> **Work order**: Set down, without alteration, the lines from the one that contains "Meal Prep Lunch Boxes - 1/4" through the final line of the material below.
* * * * * * *
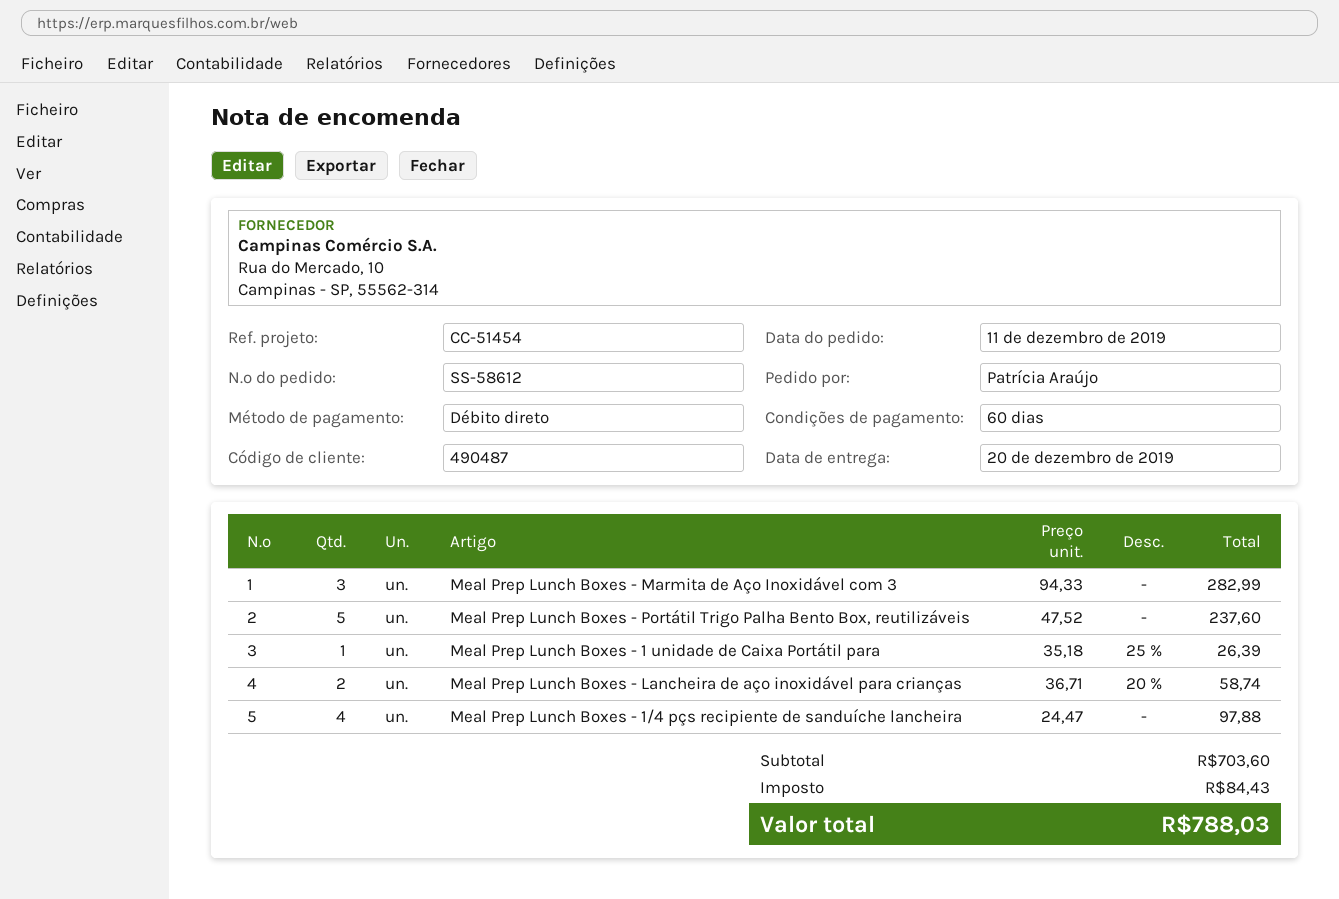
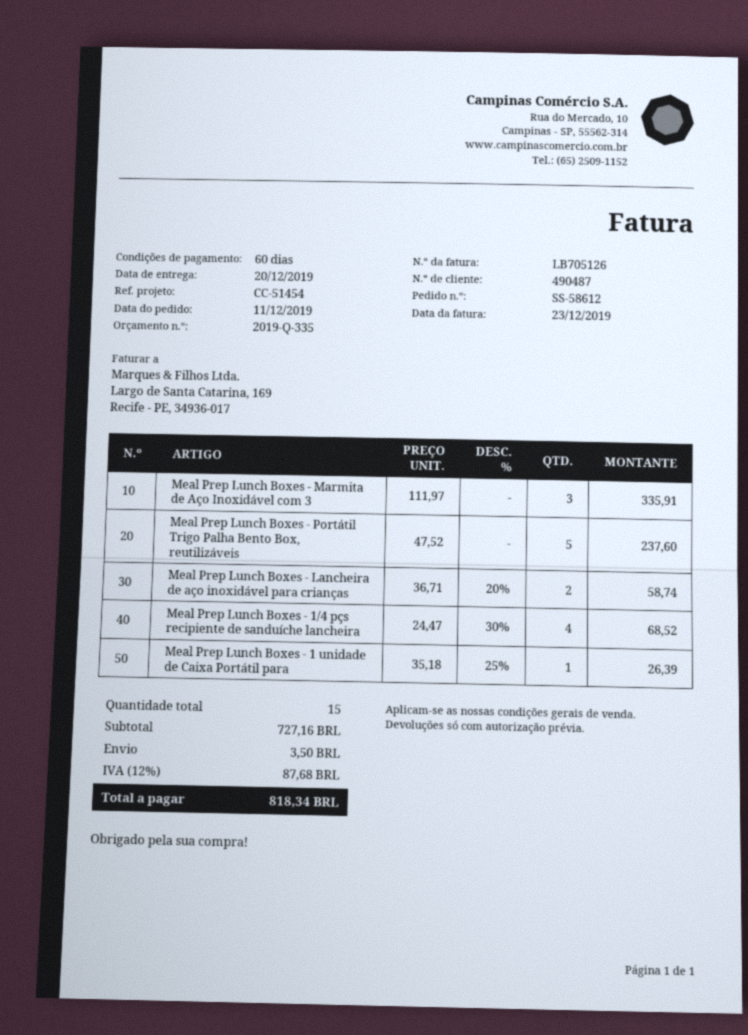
Meal Prep Lunch Boxes - Marmita de Aço Inoxidável com 3: 3 x 94.33 = 282.99 -> 3 x 111.97 = 335.91
Meal Prep Lunch Boxes - 1/4 pçs recipiente de sanduíche lancheira: 4 x 24.47 = 97.88 -> 4 x 24.47 - 30% = 68.52
subtotal: 703.60 -> 727.16
shipping: none -> 3.50
tax: 84.43 -> 87.68
total: 788.03 -> 818.34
* * * * * * *
> **Solution to the exercise**:
Meal Prep Lunch Boxes - 1/4 pçs recipiente de sanduíche lancheira: 4 x 24.47 = 97.88 -> 4 x 24.47 - 30% = 68.52
subtotal: 703.60 -> 727.16
shipping: none -> 3.50
tax: 84.43 -> 87.68
total: 788.03 -> 818.34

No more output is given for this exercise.